GIJÓN, 29 Jul. (EUROPA PRESS) -

   La Concejalía de Medio Ambiente y Sostenibilidad del Ayuntamiento de Gijón, a través del Servicio de Parques y Jardines, ha concluido los trabajos de localización, saneamiento y retirada de restos de fibrocemento con amianto en ocho parcelas de titularidad municipal, situadas en el entorno periurbano del concejo.

   Según una nota de prensa del Consistorio gijonés, la actuación ha eliminado focos potencialmente contaminantes y refuerza la protección de la salud pública.

   La intervención ha contado con una inversión de 17.545 euros (IVA incluido) y ha sido ejecutada por la empresa especializada Posada Organización S.A., encargada de realizar la retirada segura del material y su posterior traslado a un gestor de residuos autorizado, garantizando el cumplimiento de toda la normativa vigente en materia de residuos peligrosos.
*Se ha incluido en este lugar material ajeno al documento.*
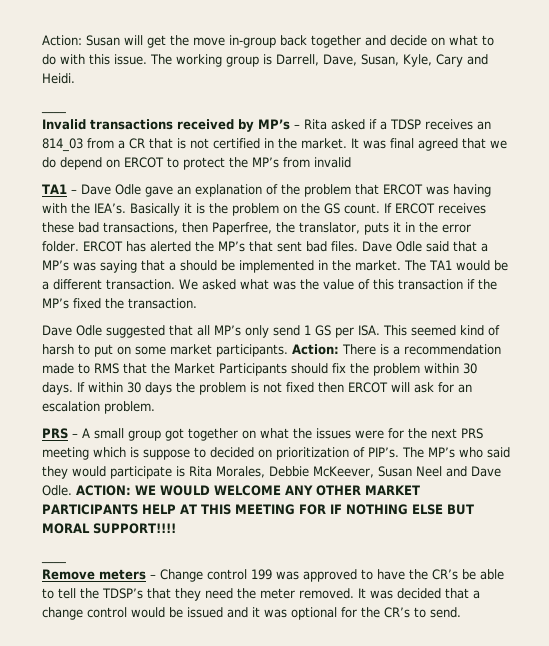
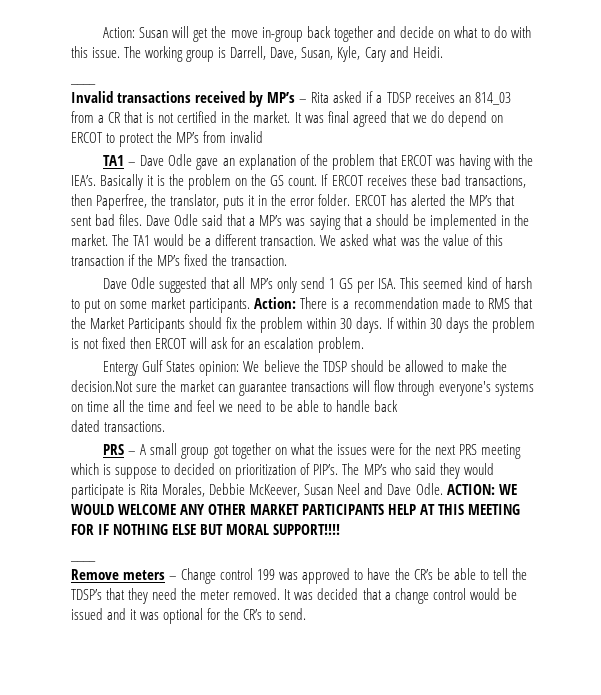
+ Entergy Gulf States opinion: We believe the TDSP should be allowed to make the decision.Not sure the market can guarantee transactions will flow through everyone's systems on time all the time and feel we need to be able to handle back
+ dated transactions.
   Desde el Consistorio se ha señalado que el fibrocemento es un material que contiene fibras de amianto, cuya inhalación puede provocar graves enfermedades respiratorias cuando, debido a su deterioro o a una manipulación inadecuada, libera partículas al ambiente.

   Asimismo, han indicado que, aunque su utilización está prohibida desde hace años, todavía permanecen restos en antiguas construcciones, cubiertas y vertidos incontrolados, lo que hace necesaria su identificación y eliminación por empresas autorizadas.

   La retirada de este tipo de residuos debe realizarse siempre conforme a la normativa vigente y a través de gestores autorizados. En este sentido, la colaboración y responsabilidad de los propietarios resulta también fundamental para garantizar una correcta gestión de los materiales con amianto y prevenir riesgos para la salud pública y el medio ambiente.

   Con esta actuación, el Ayuntamiento de Gijón se adelanta dos años al plazo establecido por la Ley de Residuos y Suelos Contaminados para una Economía Circular, que fija el año 2028 como fecha límite para que las administraciones locales dispongan de un inventario y una planificación para la retirada de este tipo de materiales.

   Los trabajos comenzaron con una fase de localización e identificación de parcelas municipales periurbanas con presencia de antiguas escombreras o restos de cubiertas de fibrocemento. Posteriormente, se procedió a su retirada mediante los protocolos de seguridad establecidos para este tipo de residuos, asegurando su correcta gestión ambiental a través de un gestor autorizado.

   En este sentido, el concejal de Medio Ambiente y Sostenibilidad, Rodrigo Pintueles, ha destacado que "la mejor política ambiental es la que se anticipa a los riesgos".

   "Con esta intervención eliminamos un riesgo potencial para la salud y el medio ambiente, al tiempo que cumplimos con nuestra responsabilidad de mantener los espacios municipales en las mejores condiciones y seguir avanzando hacia una ciudad más segura y sostenible", ha resaltado.